Online Marketing for Busy Authors

by Fauzia Burke – a good collection of advice. I remember stopping on my way back from the pharmacy, pausing the audiobook, and jotting down the note: “who is my audience?” Later I went to the Pew Research website and found out I should try re-posting stuff on LinkedIn. That’s the sort of advice you get from Fauzia Burke. Nothing ground-breaking, but a list of the best practices of professional book marketers. I’m approaching the list as experiments I need to conduct. I do wonder how much marketing I should do as an author and how much I should leave to the professionals. Perhaps I’ll do the marketing I need to do in order to make enough money to hire a marketer 😉 Check back with me to see how these experiments work out.
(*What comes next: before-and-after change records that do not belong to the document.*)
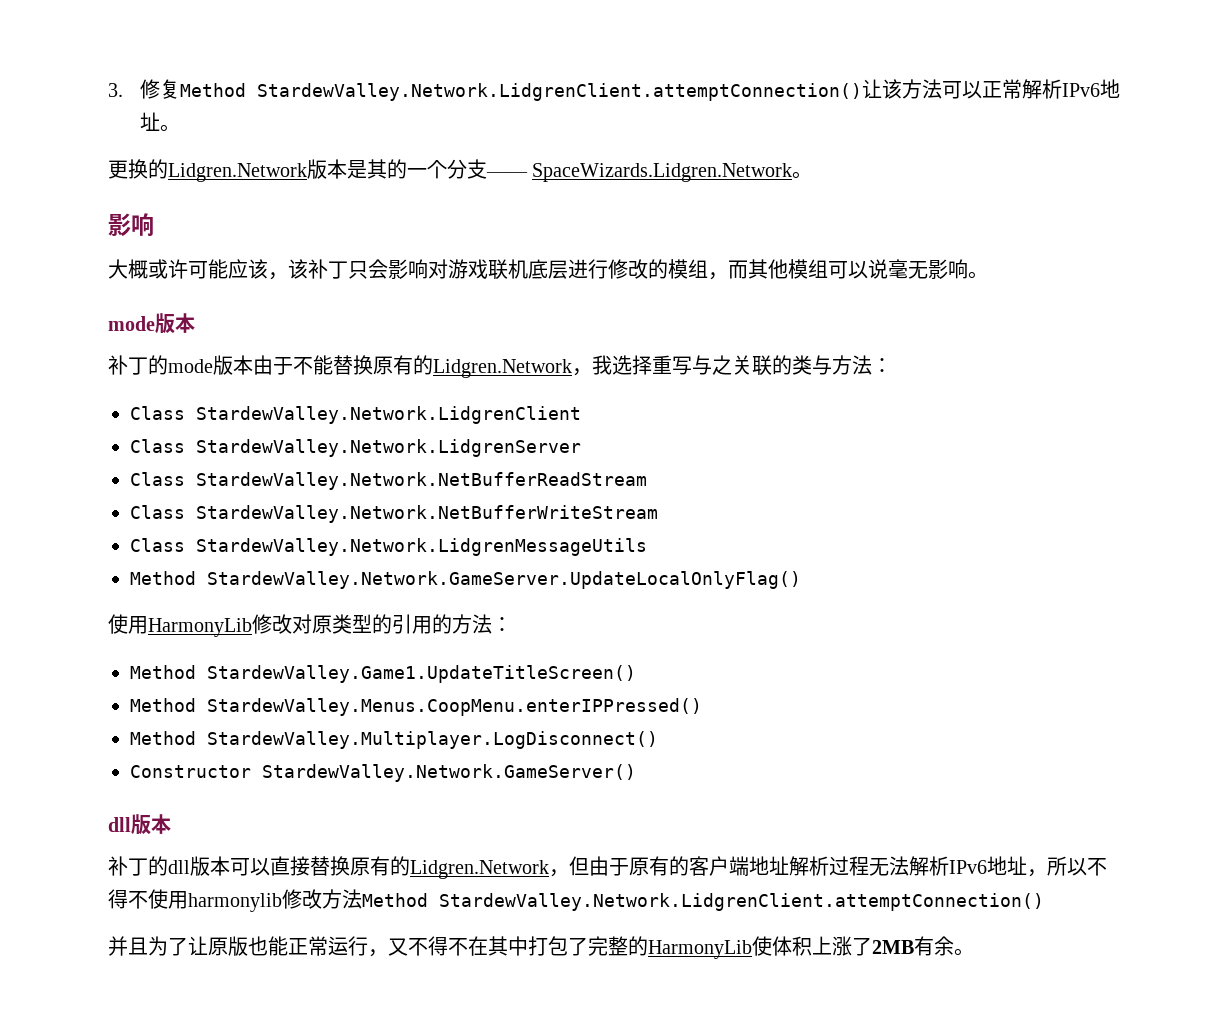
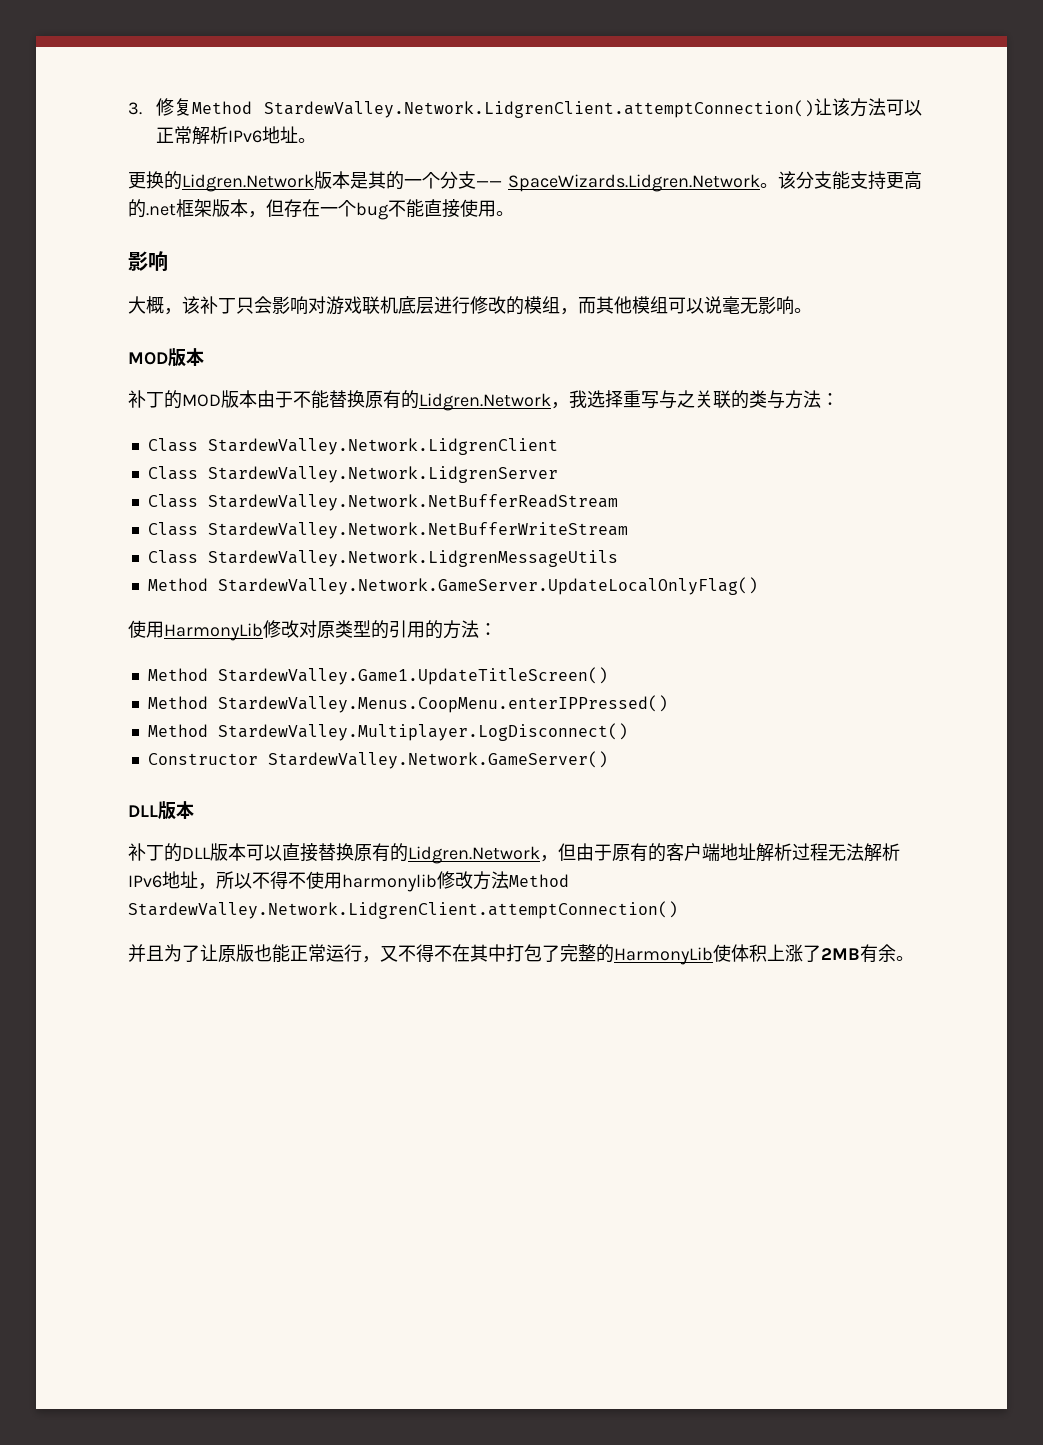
+ 该分支能支持更高的.net框架版本，但存在一个bug不能直接使用。
- 大概或许可能应该，该补丁只会影响对游戏联机底层进行修改的模组，而其他模组可以说毫无影响。
- mode版本
- 补丁的mode版本由于不能替换原有的Lidgren.Network，我选择重写与之关联的类与方法：
+ 大概，该补丁只会影响对游戏联机底层进行修改的模组，而其他模组可以说毫无影响。
+ MOD版本
+ 补丁的MOD版本由于不能替换原有的Lidgren.Network，我选择重写与之关联的类与方法：
  Constructor StardewValley.Network.GameServer()
- dll版本
- 补丁的dll版本可以直接替换原有的Lidgren.Network，但由于原有的客户端地址解析过程无法解析IPv6地址，所以不得不使用harmonylib修改方法Method StardewValley.Network.LidgrenClient.attemptConnection()
+ DLL版本
+ 补丁的DLL版本可以直接替换原有的Lidgren.Network，但由于原有的客户端地址解析过程无法解析IPv6地址，所以不得不使用harmonylib修改方法Method StardewValley.Network.LidgrenClient.attemptConnection()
The Hitchhiker’s Guide to the Galaxy Tertiary Phase

: A funny ramble. Part of the reason I like the Hitchhiker’s Guide books is how non-linear they are. It’s clear Adams was willing to go where his muse took him, although perhaps he wasn’t always happy about it. The radio play I actually like less than the audiobook (some of the jokes work better as internal rather than external dialogue) but oh my God, I love “Journey of the Sorcerer by the Eagles.” I’ve been listening to it on repeat for weeks.

Piranesi

by Susanna Clarke – a weighty, ponderous, beauty. In the past five years or so, I’ve retreated from new fiction, but Piranesi gives me hope I might be able to to come back. It is the best new novel I’ve read since The Martian. In an odd way, the two books are similar survival stories in an interestingly alien environment, which focus tightly on the main character’s conversation with himself. Where the Martian digs into science and engineering, however, Piranesi (literally) explores spirituality and personal transformation, the struggle make one’s life mean something. Any part of the story I describe would spoil it, so I’ll just say that although the setting looks dreamlike, it has strict rules, which the story respects. It’s good fantasy. I get the sense that Clarke spent a good long time polishing the book because she loved it. I do too.

Whew! That was a long ride. Thank’s for coming with me. Happy Halloween!